J’ai constaté, Benoît, que tu es un joueur qui a beaucoup de meilleurs souvenirs. Le Cap d’Ail, les qualifs à Roland… Quand on te pose la question, tu as toujours du mal à répondre clairement ! (Rires) Alors, fais un effort : si tu dois en retenir un seul et unique ?
(Rires) Bah… des souvenirs de tennis, comme tu dis, j’en ai plein de bons ! Des frissons, j’en ai eu beaucoup. Mais, allez, je fais un effort… Il y en a un qui restera vraiment gravé à jamais, c’est ma victoire en double avec Stan (NDLR : Wawrinka, à Chennai, en 2013). Stan, c’est quelqu’un que j’apprécie vraiment énormément, énormément. Alors gagner un titre avec lui, en double… J’étais limite plus heureux que si j’avais gagné un titre en simple ! Pour moi, ça représentait vraiment quelque chose. Faire ça avec lui, gagner avec lui. Je me suis dit « putain »… C’est une amitié en‐dehors du court et, finalement, même sur le terrain on arrive à profiter et à s’amuser. Toute la semaine, on a été ensemble, on a rigolé et on s’est motivés, on s’est encouragés. Ca restera quelque chose de très, très fort. Une victoire en double avec Stan, mon meilleur ami… Trop bon !
Tu anticipes mes questions… Comment vous vous êtes trouvés avec Stan’ Wawrinka ?
C’est simple. En fait, mon entraîneur le connaissait un petit peu. Il m’a présenté Stan il y a trois ans, sur un tournoi, à Stockholm. Moi, j’étais seulement en qualifications et, à mes yeux, c’était un joueur très fort. Petit à petit, on a commencé à se connaître. Il y a un an, on a passé toute la semaine ensemble, à Chennai, on a bien rigolé, on s’est bien entendus. Il n’y a aucune rivalité entre nous ! Lui, il est Suisse. Moi, je suis Français. Je suis jeune, lui l’est un peu moins. Notre relation est saine. Quand il gagne un match, je suis super content.

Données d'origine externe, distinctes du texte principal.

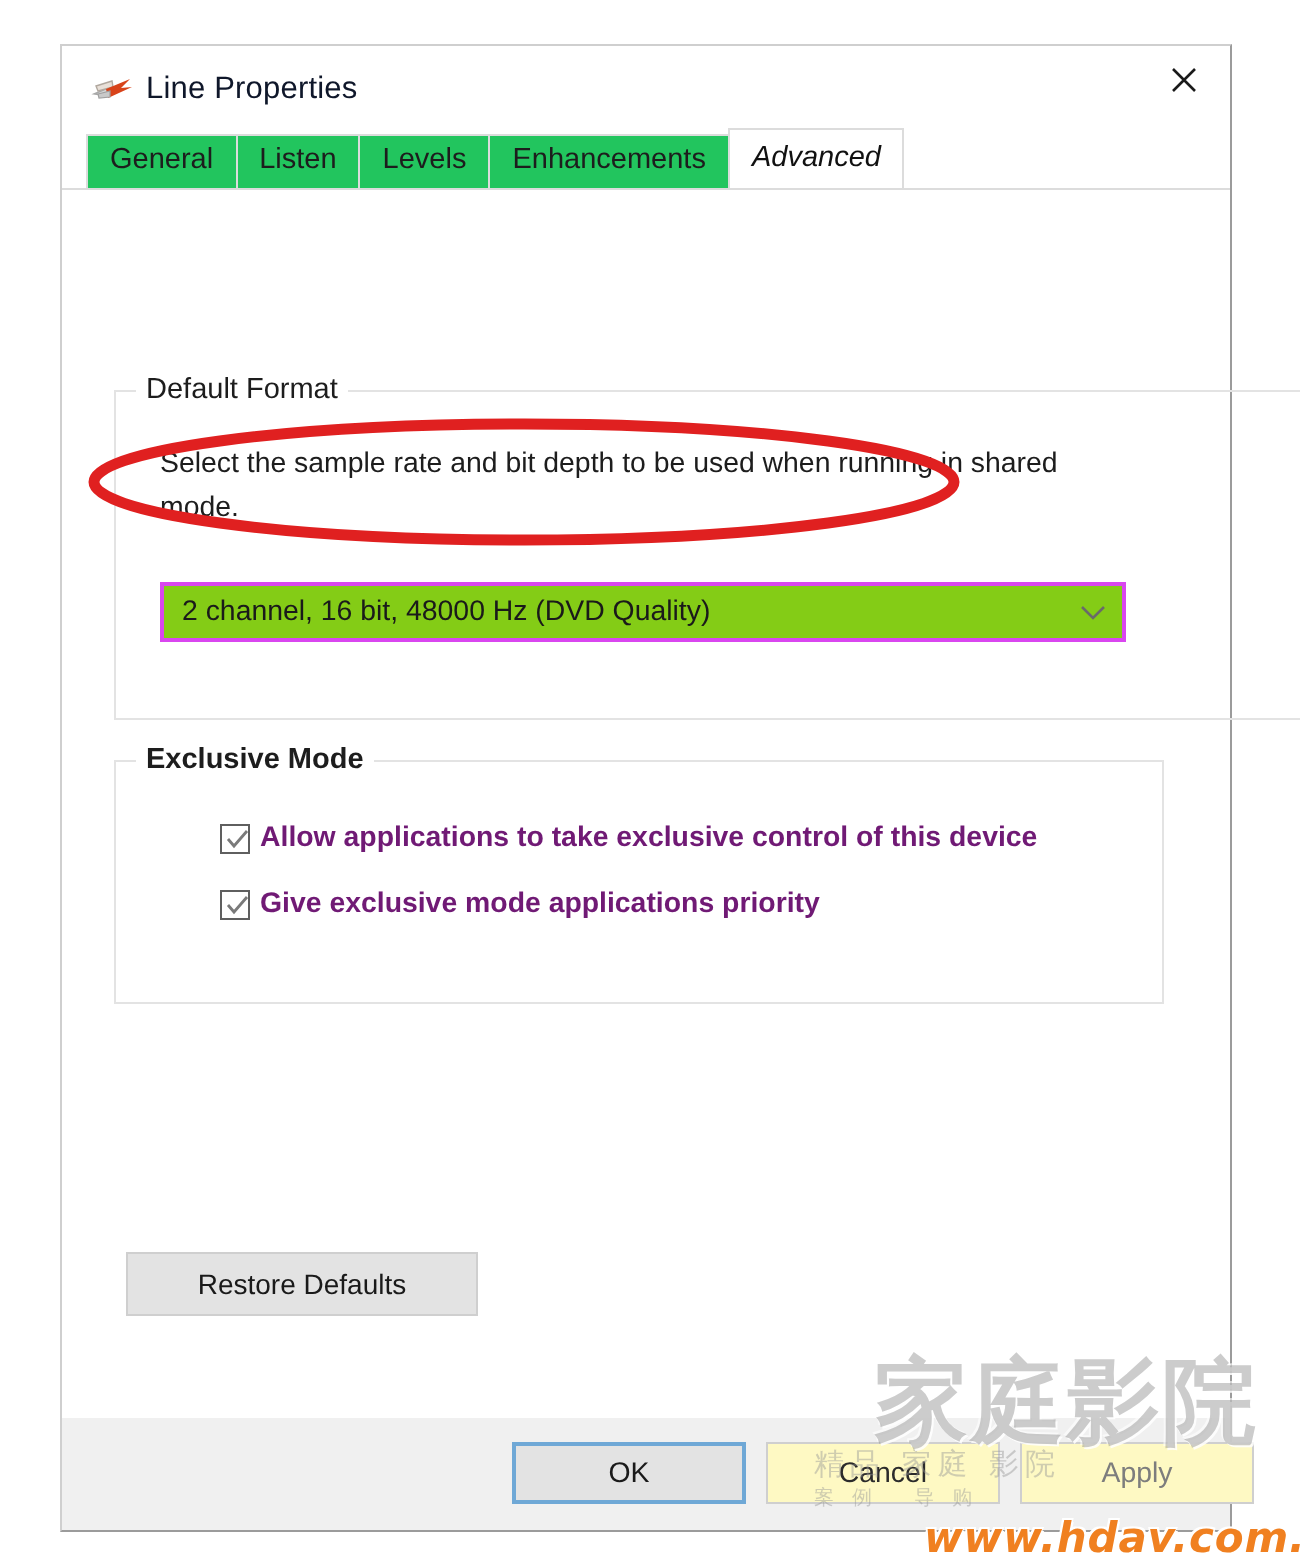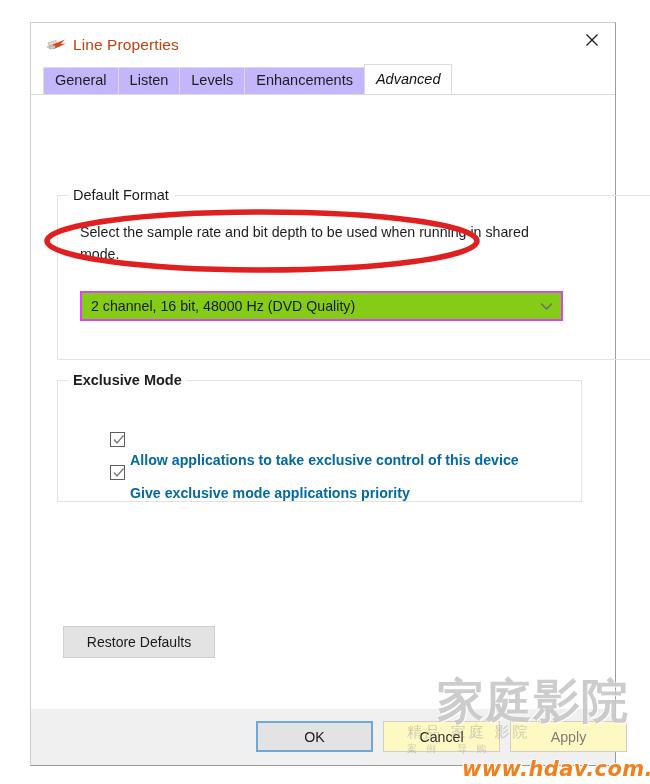--- a/index.html
+++ b/index.html
@@ -44,21 +44,21 @@
   #title-icon {
     margin-left: 14px;
     width: 24px;
     height: 20px;
     flex: 0 0 24px;
     position: relative;
   }
   #title-text {
     margin-left: 4px;
     font-size: 15.5px;
-    color: #c2410c;
+    color: #0f172a;
     letter-spacing: .1px;
     white-space: nowrap;
   }
   #close-btn {
     position: absolute;
     right: 0;
     top: 0;
     width: 46px;
     height: 34px;
     display: flex;
@@ -77,21 +77,21 @@
     display: flex;
     align-items: flex-end;
     padding-left: 12px;
     box-sizing: border-box;
   }
   .tab {
     font-size: 14.5px;
     color: #1d1d1d;
     padding: 3px 11px 4px 11px;
     line-height: 19px;
-    background: #c4b5fd;
+    background: #22c55e;
     border: 1px solid #dcdcdc;
     border-bottom: none;
     margin-right: -1px;
     position: relative;
     white-space: nowrap;
     cursor: default;
   }
   .tab.active {
     background: #ffffff;
     border-color: #dcdcdc;
@@ -186,32 +186,31 @@
     height: 15px;
     flex: 0 0 15px;
     border: 1px solid #5f5f5f;
     background: #ffffff;
     box-sizing: border-box;
     position: relative;
   }
   .checkbox svg { position:absolute; left:1px; top:0px; }
   .checklabel {
     font-size: 14.2px;
-    color: #0369a1;
+    color: #701a75;
     margin-left: 5px;
     white-space: nowrap;
-    margin-top: 41px;
   }
 
   
   #restore-defaults {
     position: absolute;
     left: 32px;
     top: 531px;
-    width: 152px;
+    width: 176px;
     height: 32px;
     background: #e3e3e3;
     border: 1px solid #cfcfcf;
     box-sizing: border-box;
     font-size: 14px;
     color: #1a1a1a;
     display: flex;
     align-items: center;
     justify-content: center;
     cursor: default;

Il te donne des conseils ?
Oui, il me conseille et, moi, je l’écoute quand il me parle de tennis. Il a quand même été top 10, donc il sait de quoi il parle. On reste ensemble, quand on est en tournoi. On peut se dire la vérité, il sait tout sur moi, je sais tout sur lui. On a une relation de confiance, on sait qu’il n’y aura pas de coups de pute. On s’est déjà joués trois fois, il n’y a jamais eu de problèmes. C’est quelqu’un de très franc et, ça, c’est important, parce que je suis aussi comme ça. Il est très sensible également. On a quelques points communs, même s’il est plus fan de hockey que de foot ! (Rires) C’est vraiment un mec sympa.
Entretien réalisé par Simon Alves, au Gosier (Guadeloupe), le 28 mars 2013.